Wednesday, February 28, 2024

GRANDMOTHER MARTYR

 


Our next martyr for Lent, is a laywoman, mother and widow.

MARIANNA BIERNACKA (nee Czokała) was born in 1888 in Lipsk, Poland. She is also one of the beatified 108 Martyrs of World War II.

Marianna married a farmer named Louis and  they had six children, only two of them surviving infancy. In 1943, during the Second World War, her son Stanisław and his pregnant wife Anna were arrested by German soldiers. In retaliation for the death of other German soldiers that had been killed in a nearby village, the husband and wife were singled out to be shot, though they were innocent of any wrong-doing.

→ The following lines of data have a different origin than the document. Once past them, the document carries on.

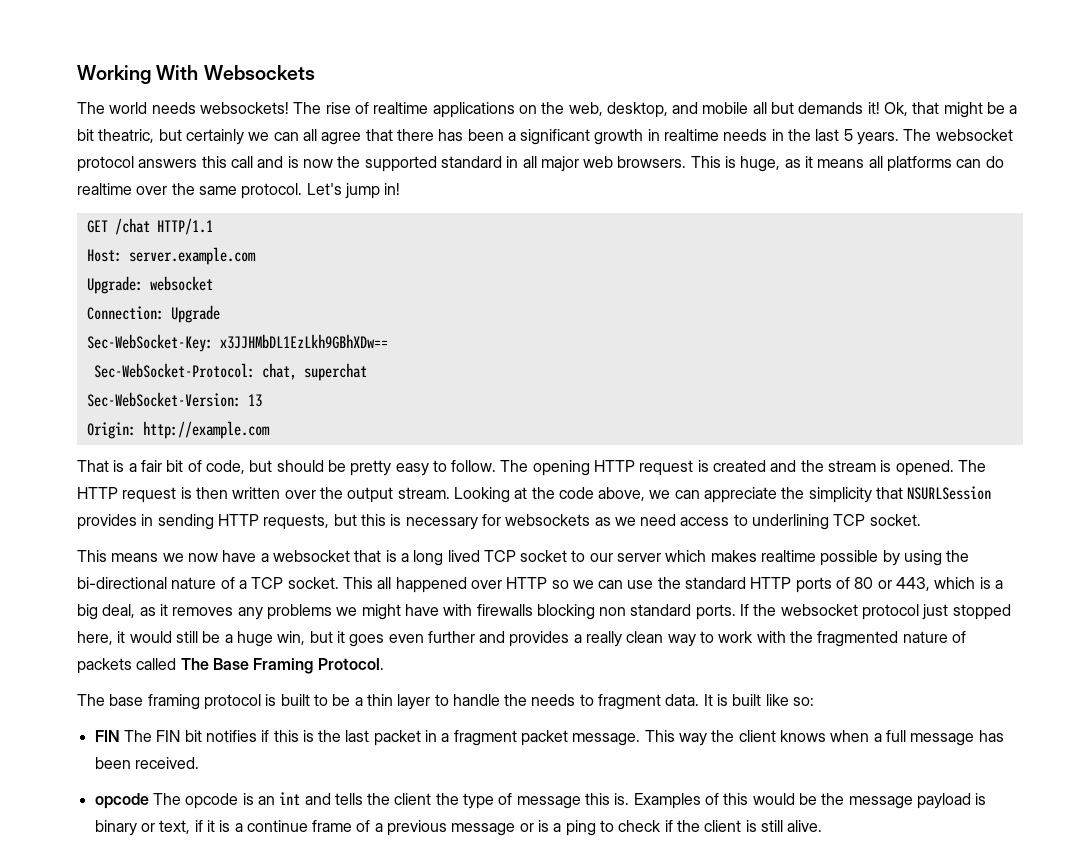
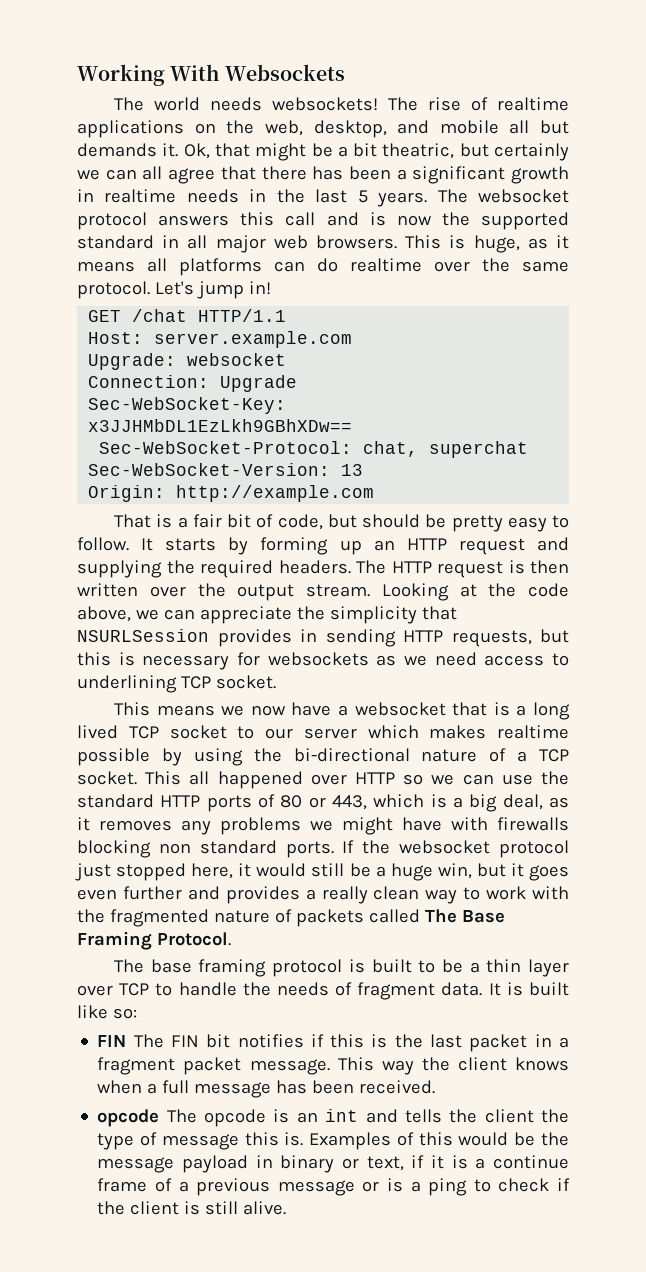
- The rise of realtime applications on the web, desktop, and mobile all but demands it!
+ The rise of realtime applications on the web, desktop, and mobile all but demands it.
- The opening HTTP request is created and the stream is opened.
+ It starts by forming up an HTTP request and supplying the required headers.
- The base framing protocol is built to be a thin layer to handle the needs to fragment data.
+ The base framing protocol is built to be a thin layer over TCP to handle the needs of fragment data.
- Examples of this would be the message payload is binary or text, if it is a continue frame of a previous message or is a ping to check if the client is still alive.
+ Examples of this would be the message payload in binary or text, if it is a continue frame of a previous message or is a ping to check if the client is still alive.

Marianna offered to take the place of her pregnant daughter in-law (the couple already had a two-year-old daughter named Genia), and the soldiers agreed. The Nazis took Marianna and her son to the prison in Grodno.  

While in the prison, she only requested a pillow and a rosary.   After two weeks in prison in which she spent much of her time praying, Marianna was shot and killed on 13 July 1943 in Naumowicze (Belarus) along with her son.   Their bodies were thrown into a common grave. Around that time, Anna gave birth to a son, naming him Stanislaw after his father. Anna lived to age 98 and descendents still live in the area. 


 Bishop Jerzy Mazur, Bishop of Elk, said on the occasion of the 70th anniversary of the death of Bl Marianna Biernacka that “Staring at her ordinary life, we see that it was imbued with faith, love, prayer, work and suffering.  Each day began with prayer and common singing Hours. Everyday life was filled with a difficult job in summer in a field and in winter, spun flax and hemp and weaving on a loom.   Recitation of the Rosary prayer and devotional singing songs allowed the dignity to endure the pain of bereavement, hard work and daily poverty.”